В конце июля бабушка варила в латунном тазу смородиновое варенье. Соня помогала: взобравшись на пододвинутую скамеечку, деревянной ложкой ловко снимала пену в эмалированную белую кружку. Сваренное укладывали в чистые, сухие банки, закрывали пергаментной бумагой и завязывали по верху верёвочкой, и оно застывало, превращаясь в густое желе.
«От бабушкиного фартука пахло смородиной. Я прибегала к ней в своих горестях и, размазывая слёзы, утыкалась в мягкий живот, и она обнимала, утешала, гладила меня по голове, и от её шершавых ладоней тоже пахло смородиной».
Таблетки бабушка прикопала в компостной куче. А потом Соне пришлось вернуться, наступил первый учебный год.
В школе она оказалась в классе с Вадькой и девочками из садика, но на счастье через неделю к ним пришёл новенький, который её и спас. Парень был спокоен и молчалив, вынослив и крепок в теле, с раскосыми глазами на плоском, бурятском лице. На переменах он, усевшись на подоконник, играл на варгане, поэтому все звали его просто Шаманом, тем более, что настоящее имя никто запомнить не мог. Даже учителя.
Он жил вместе с мамой, отца не было, и держался особняком, предпочитая наблюдать, а не участвовать в детских играх. Когда же задиры сцеплялись в схватке, ему ничего не стоило подойти, руками развести драчунов в стороны и успокоить, всего лишь придержав их за шкирки. Самого Шамана никто не трогал и даже не лез, особенно после того, как в замке кабинета застрял и сломался ключ, парень тогда слегка навалился и вынес дверь плечом, а затем, виновато засопев, криво приставил её к стене, не сильно и напрягаясь.
Его усадили за парту к Соне, все остальные места были заняты, и вместе с этим она получила полную неприкосновенность и негласного, надёжного защитника. Он был взлохмачен, писал коряво и не делал домашку, так что Соня его тоже спасала, этакий симбиоз, который устраивал их обоих. Они сблизились, но так, как это бывает у подростков до сдержанной дружбы, и бок о бок проучились вплоть до окончания школы.
Как-то раз Шаман пришёл в школу с заплывшим глазом, расквашенным ртом и без переднего зуба. Никому не сказал откуда, но Соня видела, как в тетрадке по русскому он исчертил всю страницу линиями, и красил их, соединял перемычками, и как потом посередине странной мандалы брякнулись две слезины. К концу занятий он уже метко плевался через дырку от зуба, не признавшись даже учительнице, кто же его избил. На варгане с тех пор играть перестал.

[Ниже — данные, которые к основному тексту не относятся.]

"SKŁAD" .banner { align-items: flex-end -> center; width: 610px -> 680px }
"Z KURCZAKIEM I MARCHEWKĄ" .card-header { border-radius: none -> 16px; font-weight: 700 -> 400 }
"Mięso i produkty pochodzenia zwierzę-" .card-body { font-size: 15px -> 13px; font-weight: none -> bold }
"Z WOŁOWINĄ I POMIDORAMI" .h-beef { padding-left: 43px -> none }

Соня делилась с ним кельтскими мифами, разрисовывая тетрадки кошками, а Шаман увлечённо рассказывал про голубую лагуну, что обнаружил его двоюродный перекати-поле дядя Аян, и в которой, якобы, находится вход в таинственную пещеру. Горбатые киты говорил дядя Аян заплывают в мелководную бухту и чешут бока о камни, освобождаясь от старой кожи. А косатки тренируют там молодёжь охотиться на них, но лишь тренируют. Соня влюбилась в китов сразу, бесповоротно.

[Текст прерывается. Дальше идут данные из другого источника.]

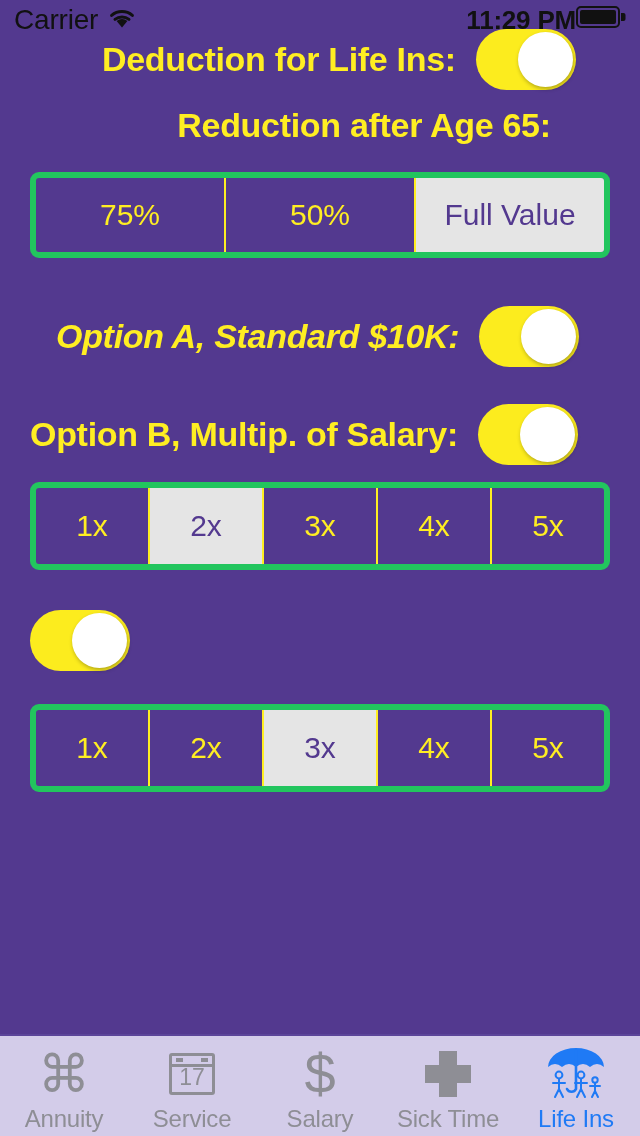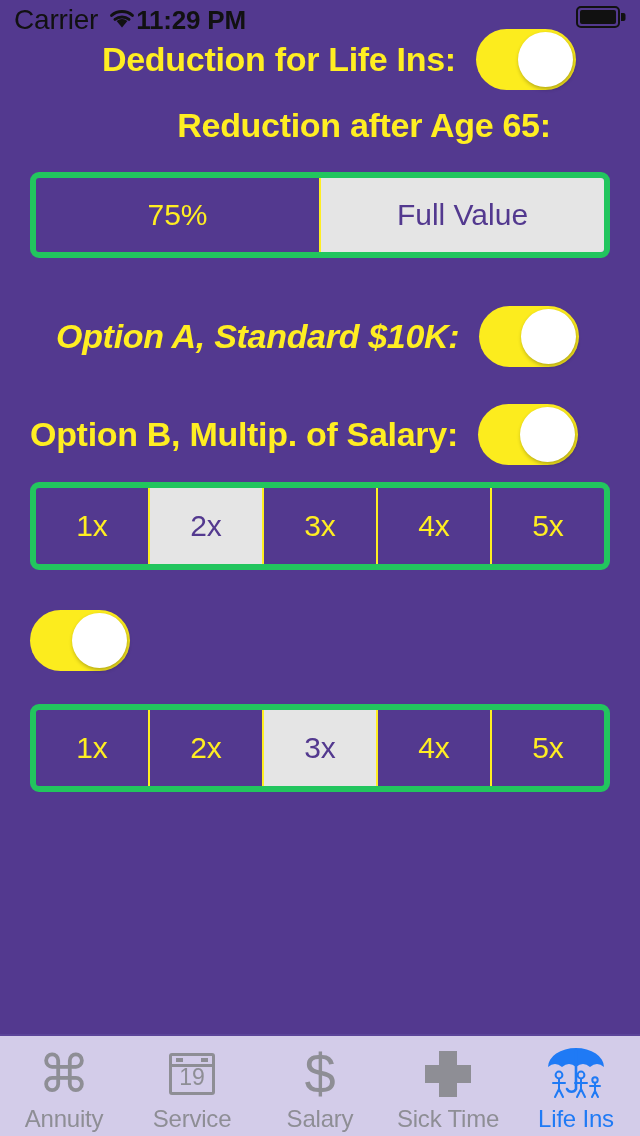"11:29 PM" .sb-mid { text-align: left -> right }
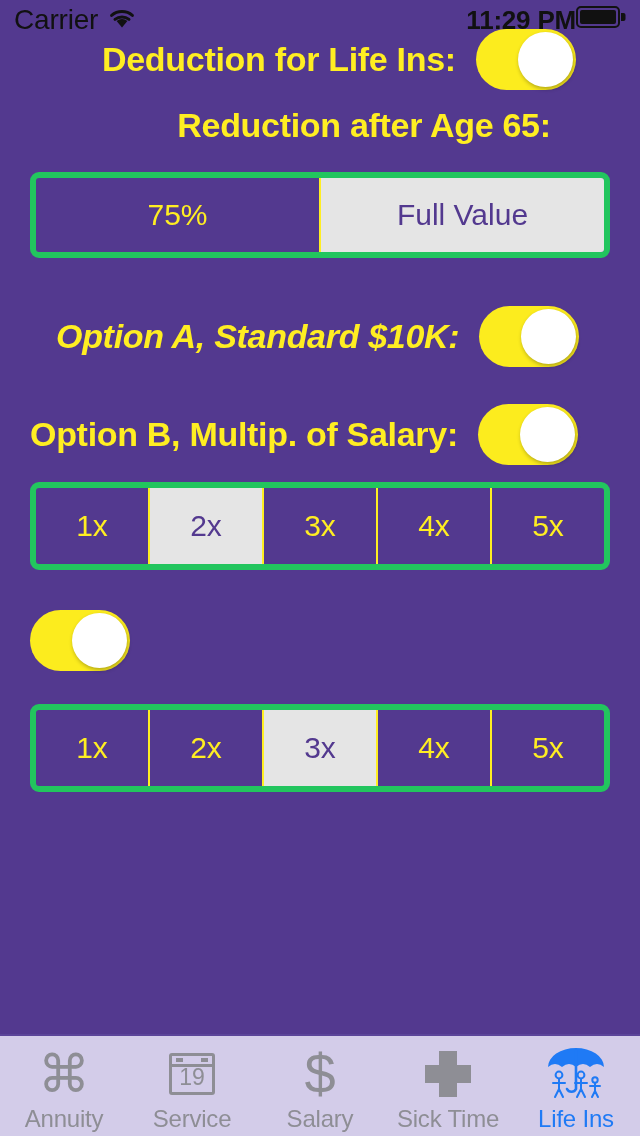"50%" div.seg { html: none -> <div>50%</div> }
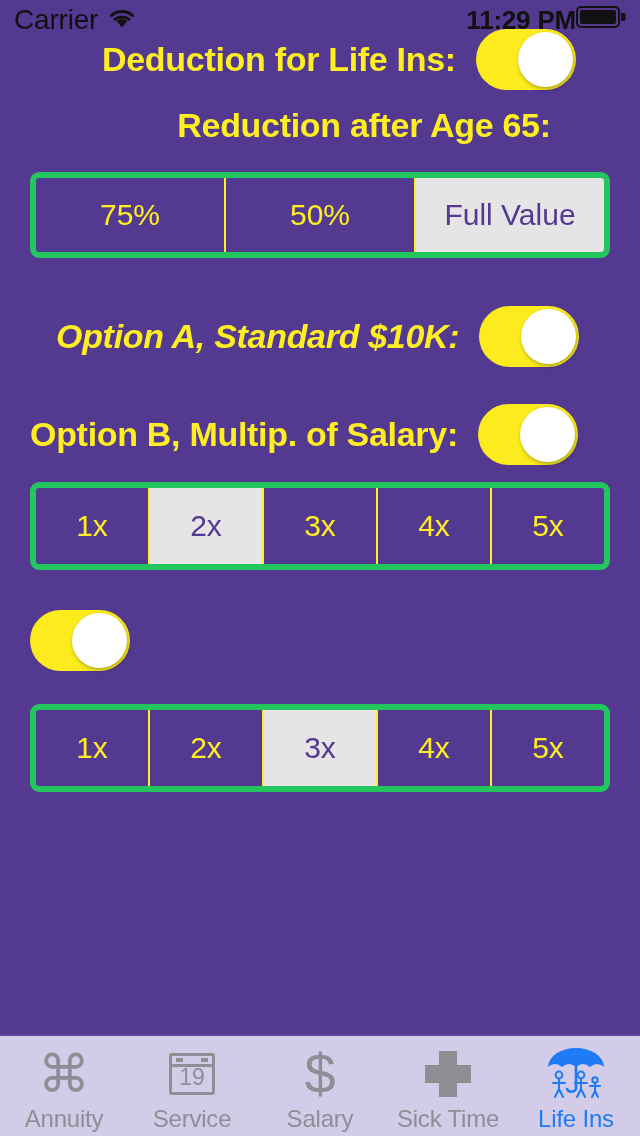"19" div.num { text: 19 -> 17 }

Как он туда добрался, твой дядя? спрашивала она.
Знамо как, автостопом, с важным видом отвечал Шаман и цитировал ей дальнобойные присказки и анекдоты.

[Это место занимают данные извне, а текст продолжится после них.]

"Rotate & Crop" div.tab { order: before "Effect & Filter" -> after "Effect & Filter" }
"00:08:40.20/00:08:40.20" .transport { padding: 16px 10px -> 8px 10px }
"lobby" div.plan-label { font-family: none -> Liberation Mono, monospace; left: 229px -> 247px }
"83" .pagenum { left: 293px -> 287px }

Соня тогда и знать не знала, что тоже будет «стопить» машины.
Хочешь что покажу? шепнула она Шаману на выпускном. Тот кивнул. Иди за мной.
Торопливым шагом, озираясь, Соня прошла в раздевалку, и Шаман вслед за нею. Она встала к окну и на ажурной белой кофточке принялась расстёгивать пуговки.
Шаман покрылся багровым румянцем и заворожённо уставился на её тонкие пальчики, дрожащие от волнения. Снаружи щебетали воробьи, где-то в коридоре уборщица бурчала на школьников, и те язвительно отвечали ей, и всё это слышалось так близко! Слишком, чрезмерно близко!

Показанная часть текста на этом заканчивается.